---------- Input material ----------

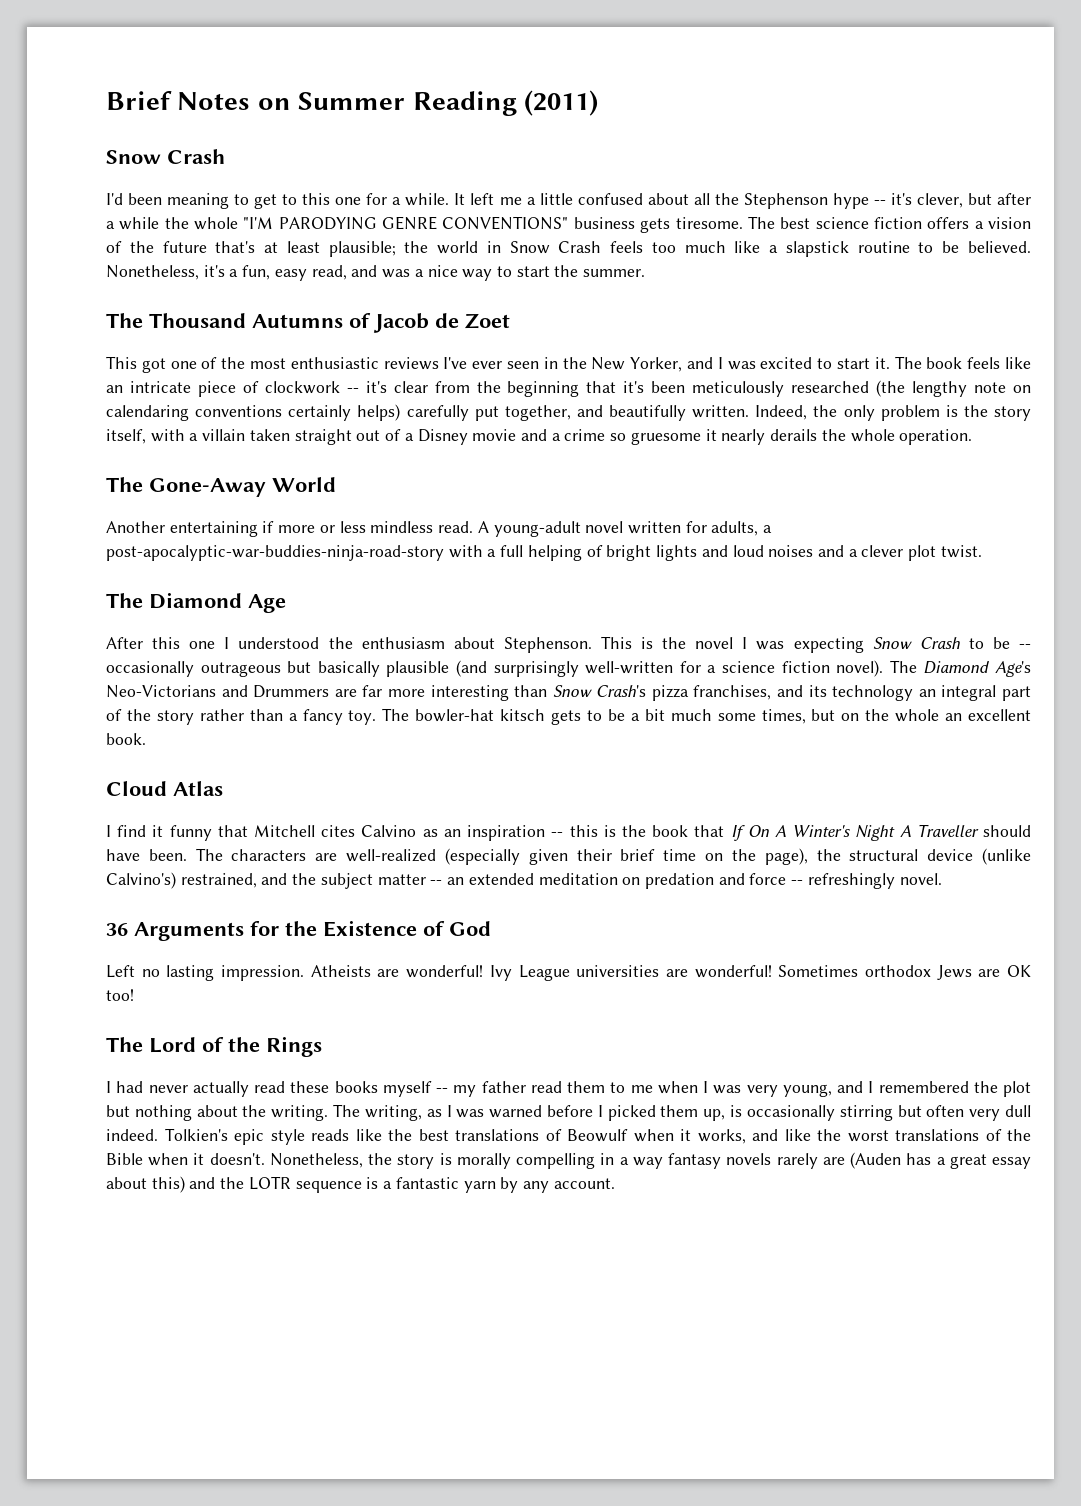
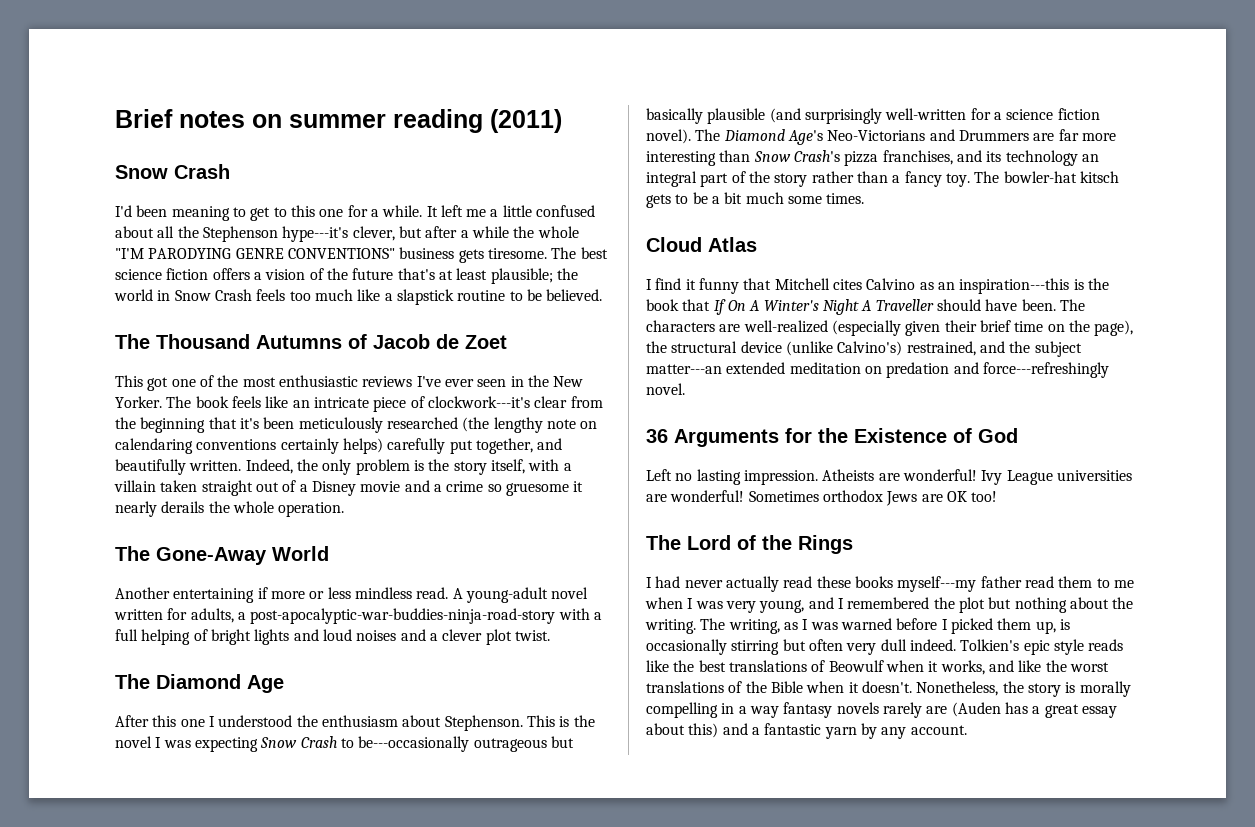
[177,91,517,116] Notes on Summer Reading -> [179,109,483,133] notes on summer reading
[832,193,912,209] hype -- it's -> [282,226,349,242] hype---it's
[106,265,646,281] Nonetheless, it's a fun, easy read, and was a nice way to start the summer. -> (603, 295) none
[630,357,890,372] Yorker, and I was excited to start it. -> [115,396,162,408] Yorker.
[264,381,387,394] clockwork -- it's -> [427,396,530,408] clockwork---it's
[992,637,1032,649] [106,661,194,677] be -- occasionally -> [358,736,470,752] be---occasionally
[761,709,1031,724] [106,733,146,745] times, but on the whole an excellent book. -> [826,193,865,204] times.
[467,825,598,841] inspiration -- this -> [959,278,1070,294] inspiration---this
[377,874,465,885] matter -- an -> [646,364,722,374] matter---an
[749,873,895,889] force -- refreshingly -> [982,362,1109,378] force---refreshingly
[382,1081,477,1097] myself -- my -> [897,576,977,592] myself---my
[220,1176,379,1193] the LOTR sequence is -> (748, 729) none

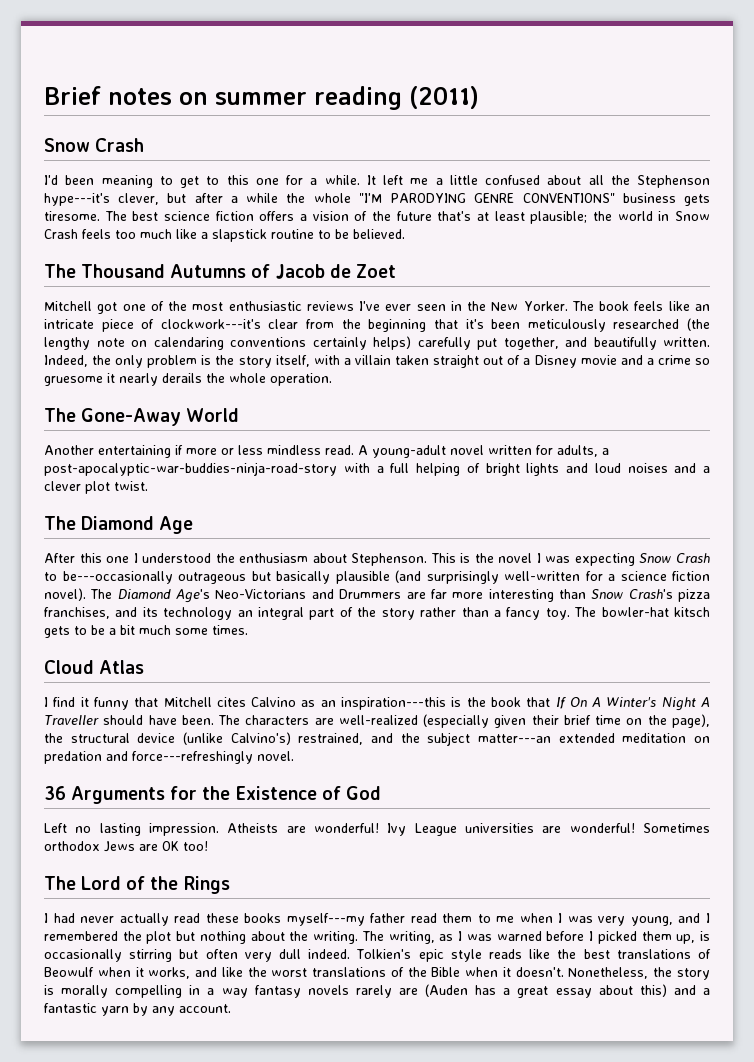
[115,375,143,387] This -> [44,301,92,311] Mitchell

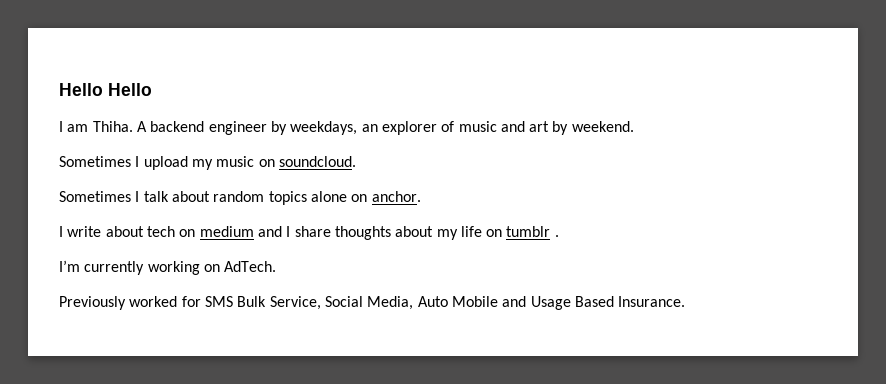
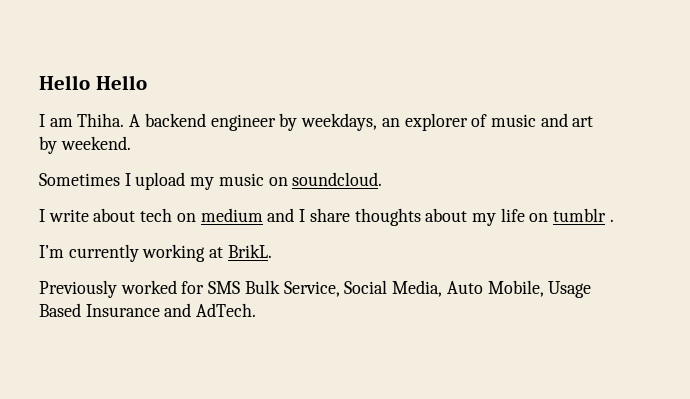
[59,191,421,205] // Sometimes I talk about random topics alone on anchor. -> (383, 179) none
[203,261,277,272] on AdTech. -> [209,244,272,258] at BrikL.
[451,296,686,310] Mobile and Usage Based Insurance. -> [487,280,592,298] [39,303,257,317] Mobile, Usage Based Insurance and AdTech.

----------

The answer should be a single number: the count of lines in the records that hold the string "AdTech".

2